TASK TO COMPLETE:
Repeat the entries without change, omitting the pictures.

SOURCE MATERIAL:

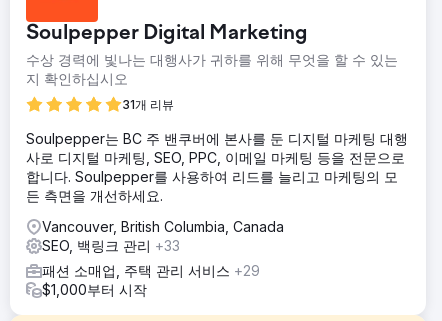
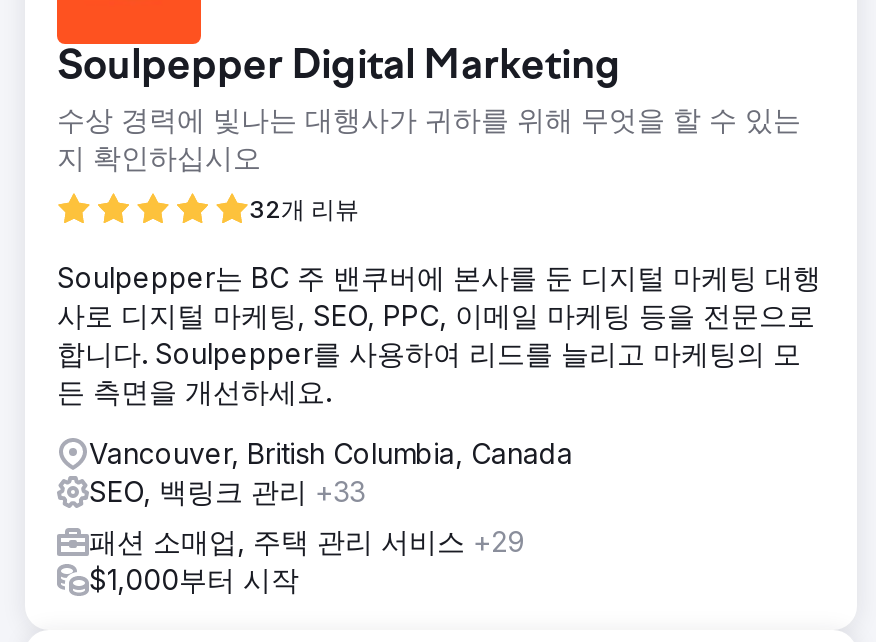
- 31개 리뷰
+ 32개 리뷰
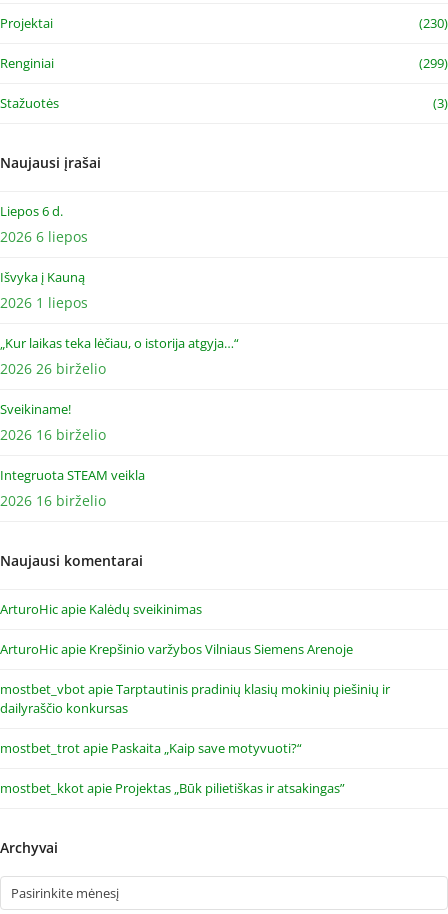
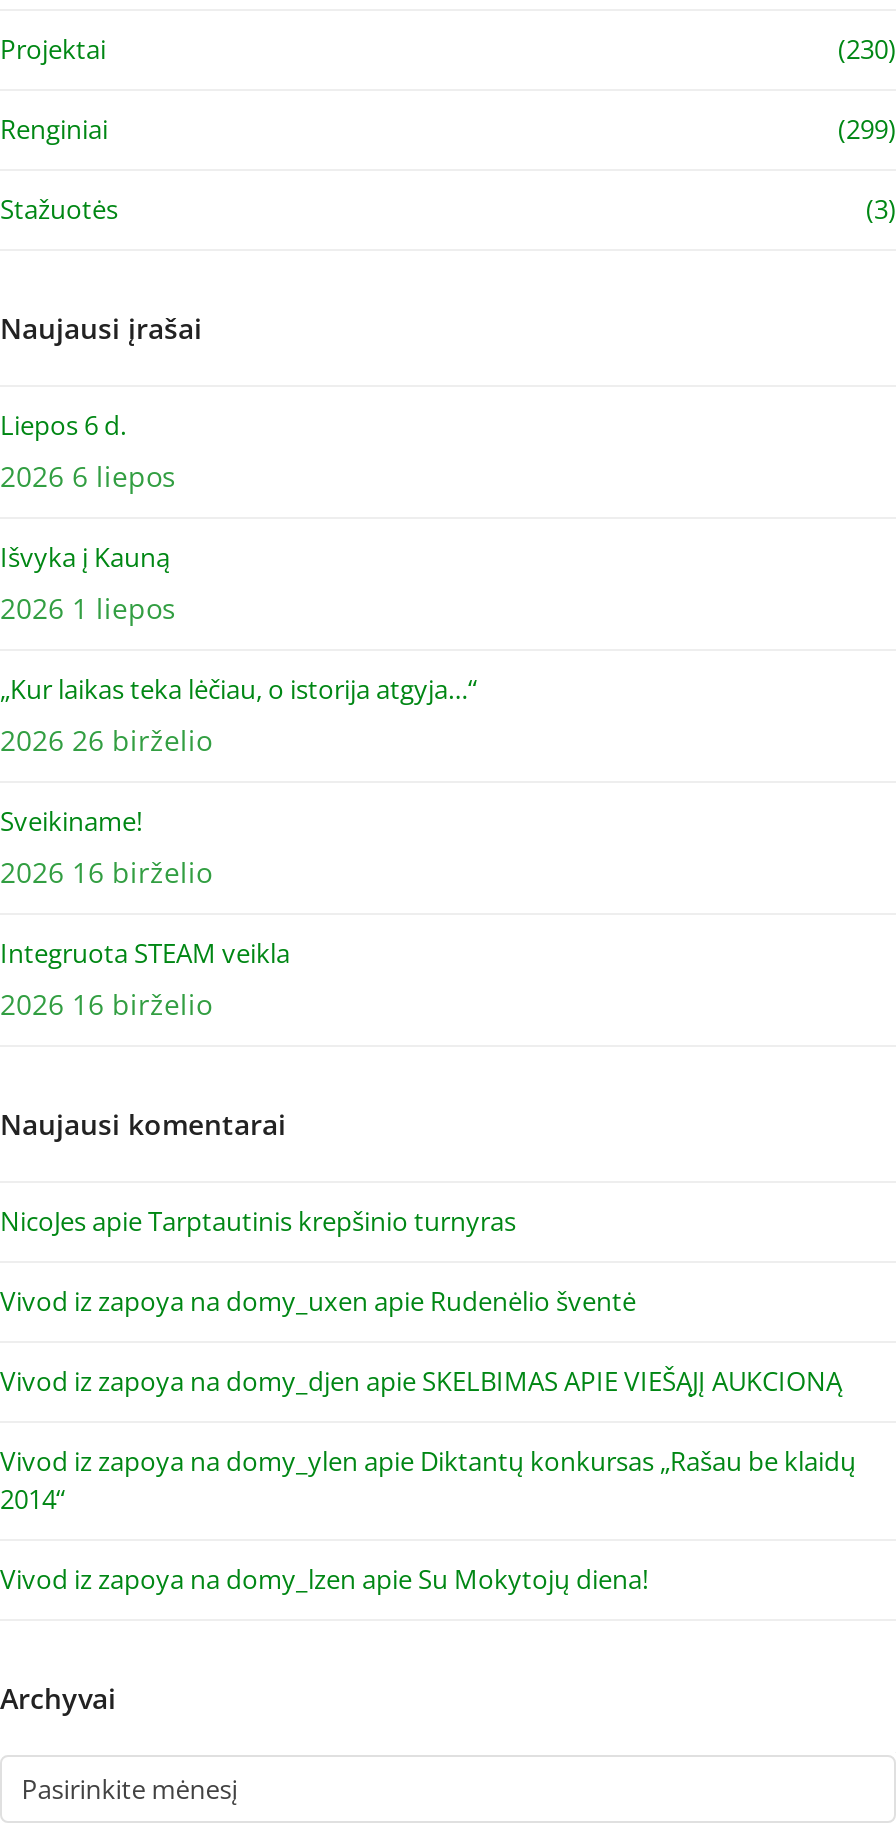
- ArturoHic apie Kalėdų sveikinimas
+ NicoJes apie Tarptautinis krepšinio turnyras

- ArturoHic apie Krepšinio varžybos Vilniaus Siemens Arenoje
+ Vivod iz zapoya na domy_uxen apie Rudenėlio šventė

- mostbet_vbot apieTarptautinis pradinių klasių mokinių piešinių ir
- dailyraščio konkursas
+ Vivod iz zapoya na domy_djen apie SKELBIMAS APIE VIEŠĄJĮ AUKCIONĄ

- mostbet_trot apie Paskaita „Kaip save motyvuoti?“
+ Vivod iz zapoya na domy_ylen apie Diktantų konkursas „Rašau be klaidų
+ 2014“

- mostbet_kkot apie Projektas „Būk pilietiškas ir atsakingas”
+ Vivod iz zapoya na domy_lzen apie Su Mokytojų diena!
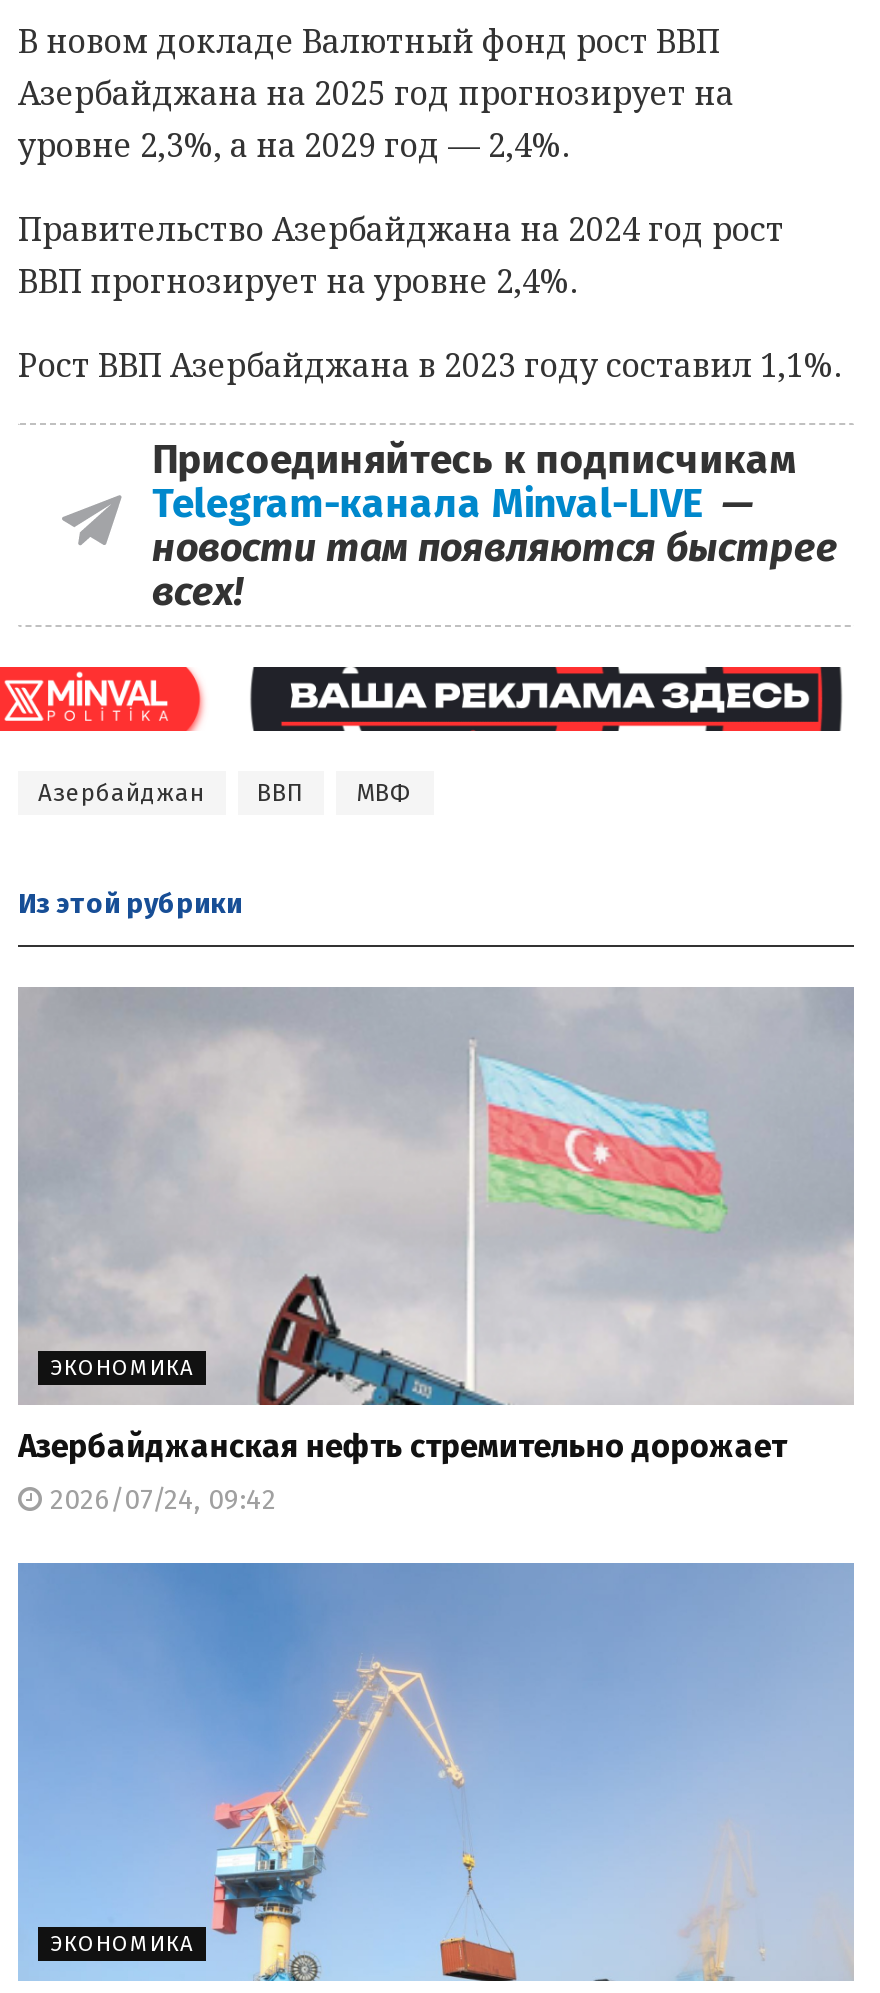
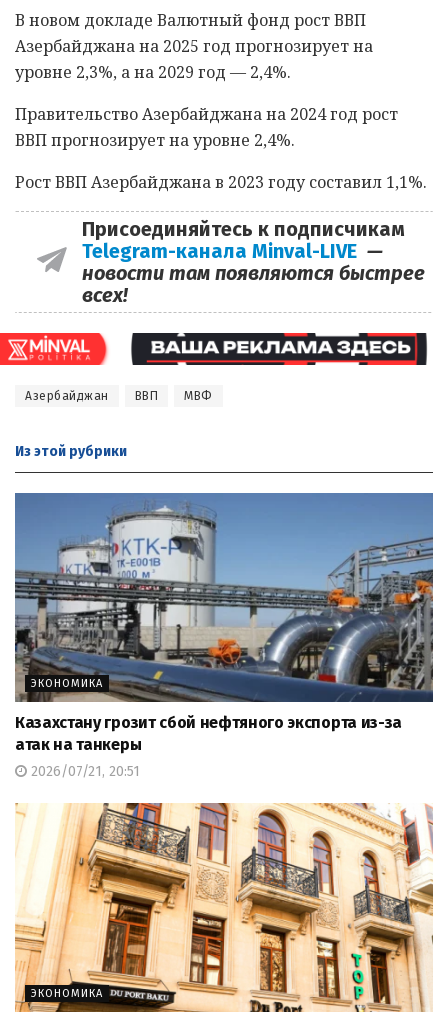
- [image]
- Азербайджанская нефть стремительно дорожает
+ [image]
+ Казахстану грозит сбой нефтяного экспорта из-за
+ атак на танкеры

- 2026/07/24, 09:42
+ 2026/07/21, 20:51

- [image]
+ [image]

EXERCISE SOLUTION:
- 31개 리뷰
+ 32개 리뷰
- ArturoHic apie Kalėdų sveikinimas
+ NicoJes apie Tarptautinis krepšinio turnyras

- ArturoHic apie Krepšinio varžybos Vilniaus Siemens Arenoje
+ Vivod iz zapoya na domy_uxen apie Rudenėlio šventė

- mostbet_vbot apieTarptautinis pradinių klasių mokinių piešinių ir
- dailyraščio konkursas
+ Vivod iz zapoya na domy_djen apie SKELBIMAS APIE VIEŠĄJĮ AUKCIONĄ

- mostbet_trot apie Paskaita „Kaip save motyvuoti?“
+ Vivod iz zapoya na domy_ylen apie Diktantų konkursas „Rašau be klaidų
+ 2014“

- mostbet_kkot apie Projektas „Būk pilietiškas ir atsakingas”
+ Vivod iz zapoya na domy_lzen apie Su Mokytojų diena!
- [image]
- Азербайджанская нефть стремительно дорожает
+ [image]
+ Казахстану грозит сбой нефтяного экспорта из-за
+ атак на танкеры

- 2026/07/24, 09:42
+ 2026/07/21, 20:51

- [image]
+ [image]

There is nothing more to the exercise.